Exercise requirements:
Please retype, character for character, the portion of the entries below that runs from the line containing "- The purpose" to the last line.

Data records:
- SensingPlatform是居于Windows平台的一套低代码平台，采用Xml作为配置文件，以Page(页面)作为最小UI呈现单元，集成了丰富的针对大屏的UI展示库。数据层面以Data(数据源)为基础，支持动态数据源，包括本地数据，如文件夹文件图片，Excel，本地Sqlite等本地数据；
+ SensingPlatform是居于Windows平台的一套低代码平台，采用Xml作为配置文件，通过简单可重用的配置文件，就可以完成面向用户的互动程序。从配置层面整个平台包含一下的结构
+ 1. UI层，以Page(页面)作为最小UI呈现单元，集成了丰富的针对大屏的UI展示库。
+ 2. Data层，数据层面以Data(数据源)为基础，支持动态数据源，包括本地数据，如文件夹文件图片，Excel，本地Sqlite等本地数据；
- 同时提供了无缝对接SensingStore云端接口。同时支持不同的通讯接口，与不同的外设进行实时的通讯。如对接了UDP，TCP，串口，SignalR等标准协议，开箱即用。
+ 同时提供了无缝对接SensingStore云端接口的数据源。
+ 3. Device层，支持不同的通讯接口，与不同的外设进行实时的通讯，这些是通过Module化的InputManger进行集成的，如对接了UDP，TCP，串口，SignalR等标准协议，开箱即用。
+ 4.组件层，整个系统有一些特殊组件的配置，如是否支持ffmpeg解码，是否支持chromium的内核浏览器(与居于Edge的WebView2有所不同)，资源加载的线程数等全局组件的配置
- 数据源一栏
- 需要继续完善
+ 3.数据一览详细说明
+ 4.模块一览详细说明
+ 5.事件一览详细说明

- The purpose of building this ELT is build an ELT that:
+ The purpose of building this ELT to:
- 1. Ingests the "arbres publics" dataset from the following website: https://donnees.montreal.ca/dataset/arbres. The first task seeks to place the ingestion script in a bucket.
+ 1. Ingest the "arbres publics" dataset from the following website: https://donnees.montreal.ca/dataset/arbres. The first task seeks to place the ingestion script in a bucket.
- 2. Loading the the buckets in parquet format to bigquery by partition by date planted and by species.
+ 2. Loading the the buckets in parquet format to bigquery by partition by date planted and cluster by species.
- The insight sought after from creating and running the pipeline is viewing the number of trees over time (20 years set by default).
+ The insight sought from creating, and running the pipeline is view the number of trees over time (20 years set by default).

Response:
- The purpose of building this ELT is build an ELT that:
+ The purpose of building this ELT to:
- 1. Ingests the "arbres publics" dataset from the following website: https://donnees.montreal.ca/dataset/arbres. The first task seeks to place the ingestion script in a bucket.
+ 1. Ingest the "arbres publics" dataset from the following website: https://donnees.montreal.ca/dataset/arbres. The first task seeks to place the ingestion script in a bucket.
- 2. Loading the the buckets in parquet format to bigquery by partition by date planted and by species.
+ 2. Loading the the buckets in parquet format to bigquery by partition by date planted and cluster by species.
- The insight sought after from creating and running the pipeline is viewing the number of trees over time (20 years set by default).
+ The insight sought from creating, and running the pipeline is view the number of trees over time (20 years set by default).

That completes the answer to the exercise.